A spokesman for Westpac said the bank was "unaware of these allegations and customer confidentiality prevents us from commenting on customer accounts."
Oceanic has protested against the loss of the leases since 1975. The lawsuit against ConocoPhillips was listed for hearing in the Federal Court in December 2001. However, a dispute over jurisdiction meant none of the claims were ever outlined. In February 2003, the Full Court ruled that the Federal Court had no jurisdiction over the dispute.
The ruling said: "The court has no jurisdiction to determine or will not adjudicate upon claims which depend upon the exercise by the executive of the prerogative in relation to foreign affairs and, particularly in the present context, involving the territorial boundaries of Australia's claim to the continental shelf between Australia and East Timor."
Oceanic owns 80per cent of Petrotimor, which originally held the leases. The filing says Oceanic is bringing the action "to redress the harm caused by defendant's theft, misappropriation and conversion of oil and natural gas resources within the plaintiffs' 14.8million acre concession area in the Timor Sea". Oceanic alleges there was a deliberate scheme to deprive it of the leases.
The filing describes the Timor Sea as one of the world's major hydrocarbon reserves, containing as much oil and natural gas as those in all of Australia and valued at more than $US50billion. That sounds a big call on the Timor Sea fields.
Of more political and financial interest is the claim that over 30 years "Australia, Indonesia and ConocoPhillips, with varying efforts at different times, stole the plaintiffs' oil and natural gas rights granted to it by Portugal".
Oceanic says that Australia, since at least the late 1960s, coveted the Timor Sea oil and natural gas fields and to this end had encouraged Indonesia to invade and annex East Timor.
Oceanic originally applied to the Portuguese government in 1968 for the concessions off the south coast of East Timor. Between 1969 and 1974, Oceanic explored the area, gathered seismic information and compiled maps in preparation for drilling.

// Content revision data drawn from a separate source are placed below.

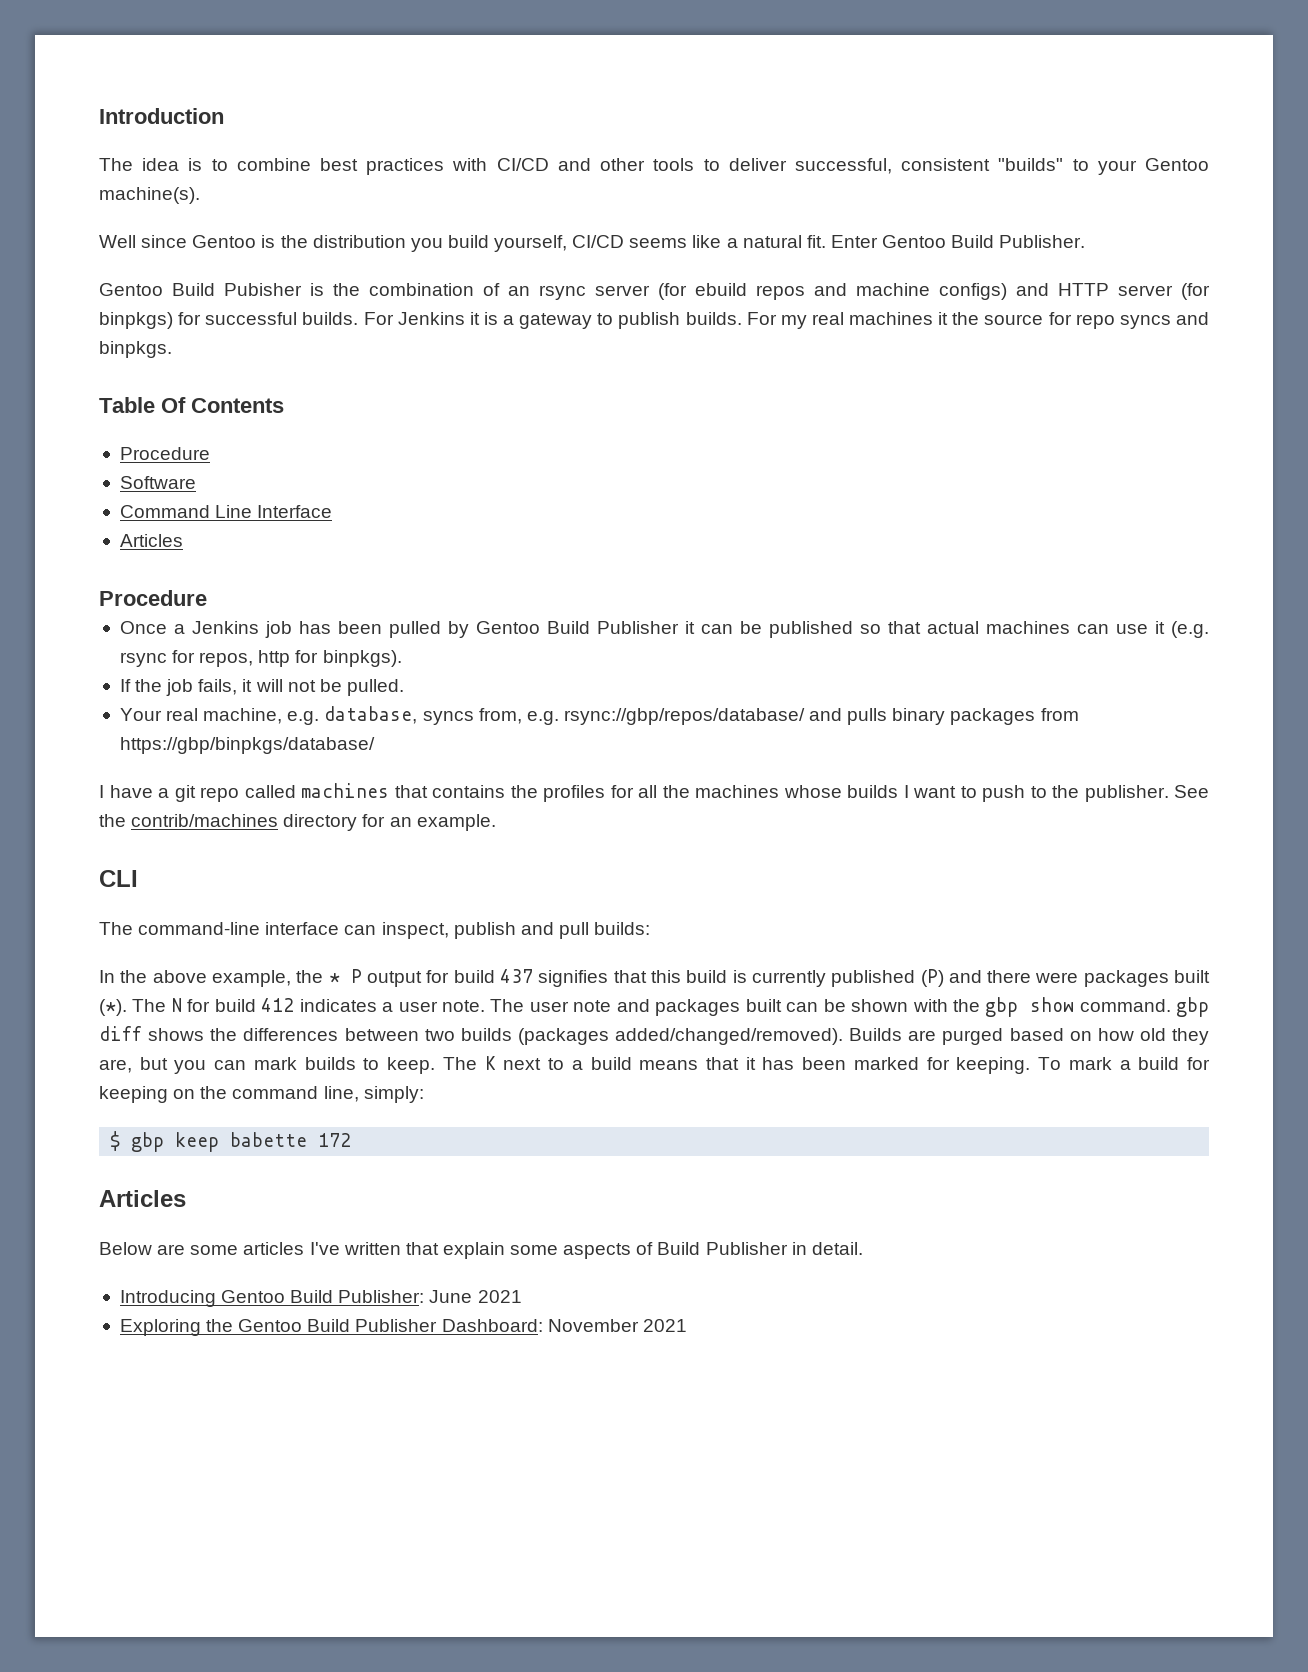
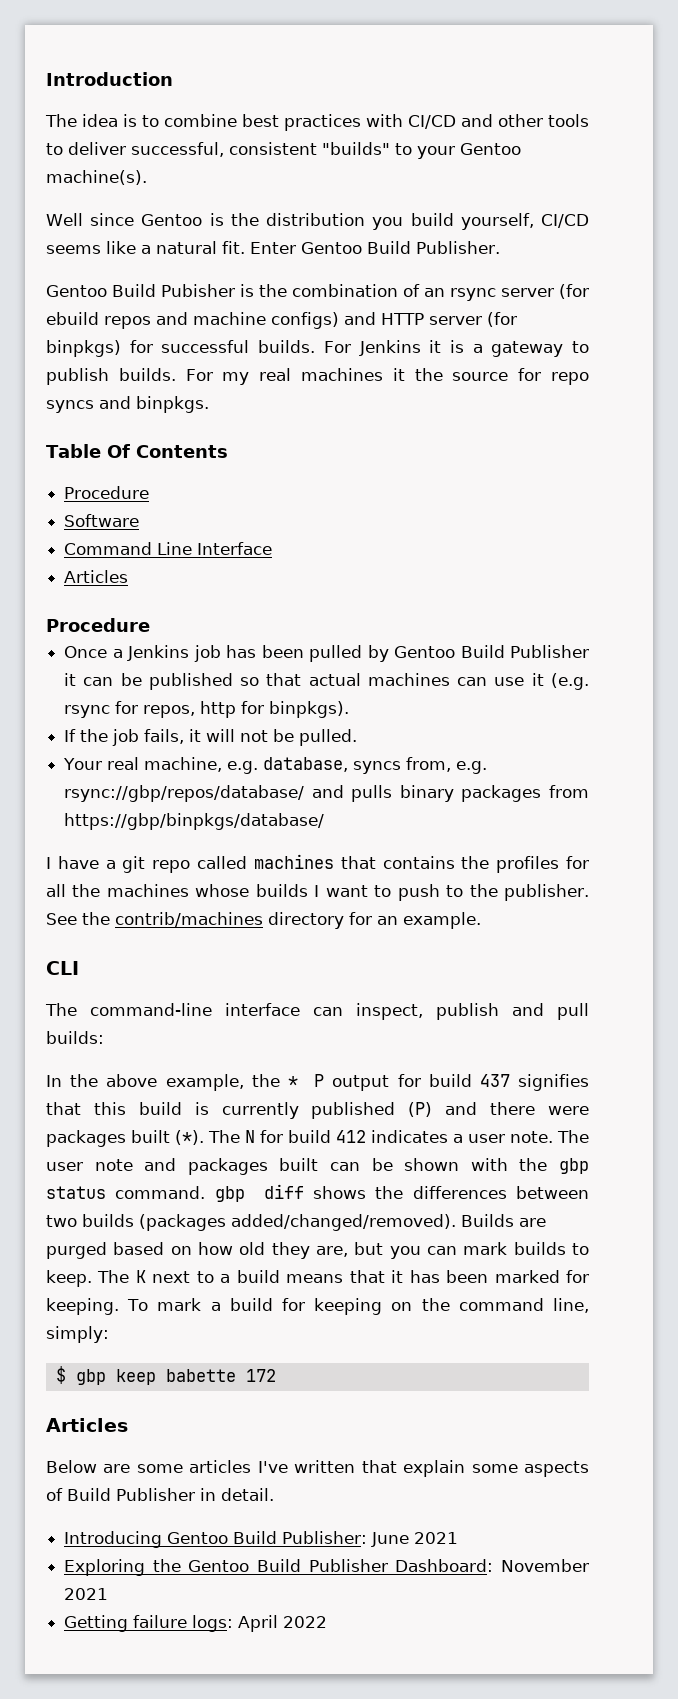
[1030,997,1075,1012] show -> [46,1186,106,1199] status
(687, 1325) none -> [64,1615,328,1632] // Getting failure logs: April 2022

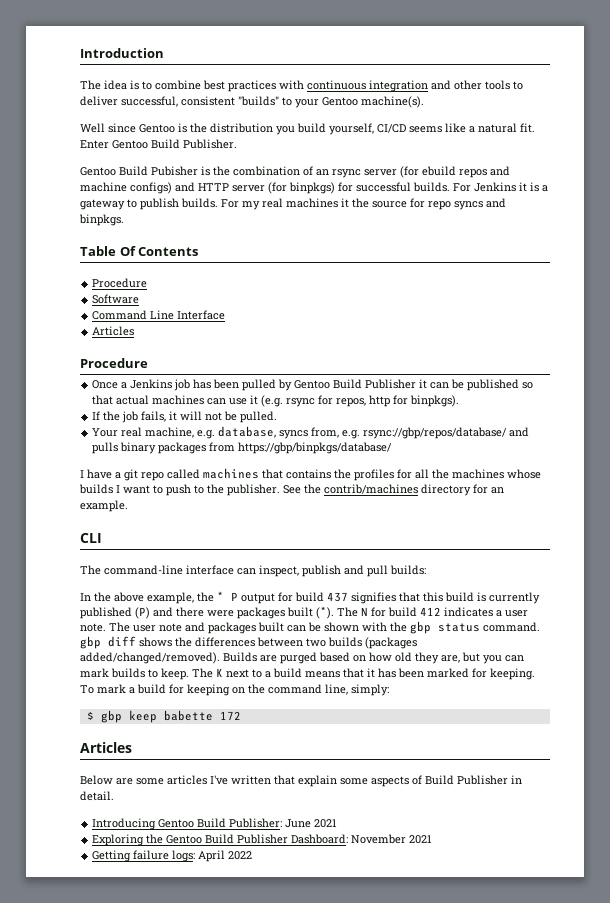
[408,115,456,129] CI/CD -> [307,80,428,92] continuous integration

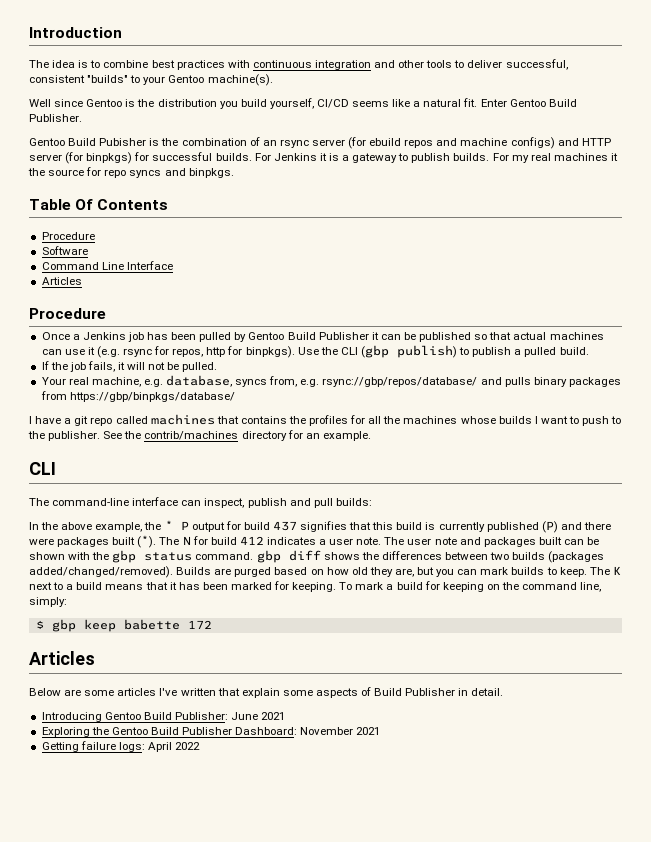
(460, 401) none -> [297,345,589,358] Use the CLI (gbp publish) to publish a pulled build.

Oceanic alleges that after the Indonesian invasion of 1975, its offices were targeted and troops removed all confidential exploration data.
Oceanic claimed ConocoPhillips had been paying bribes to President Suharto for at least 20 years to secure and maintain its position as the largest oil and gas leaseholder in Indonesia. After the annexation of East Timor, Indonesia gave ConocoPhillips the exploration data that had been stolen from Oceanic and ConocoPhillips used the data to secure the lion's share of exploration rights for the Timor Sea.
Oceanic claims that after the withdrawal of Indonesia from East Timor, Australia had pressured the newly formed nation to ratify the development decisions made by Australia and Indonesia in the Timor Sea. ConocoPhillips promised Australia it would invest $US1.5billion in building an undersea pipeline from the fields to Darwin.
"ConocoPhillips also began to pay regular and substantial bribes to the Prime Minister of East Timor, Mari Alkatiri, and to others," the filing stated. "As a direct result of the bribes, ConocoPhillips secured confirmation of its interests in the Timor Sea and Alkatiri reduced the tax rate imposed upon ConocoPhillips. Those bribes, over several years, amounted to more than $US2.5million, or over 500 times Alkatiri's yearly official salary."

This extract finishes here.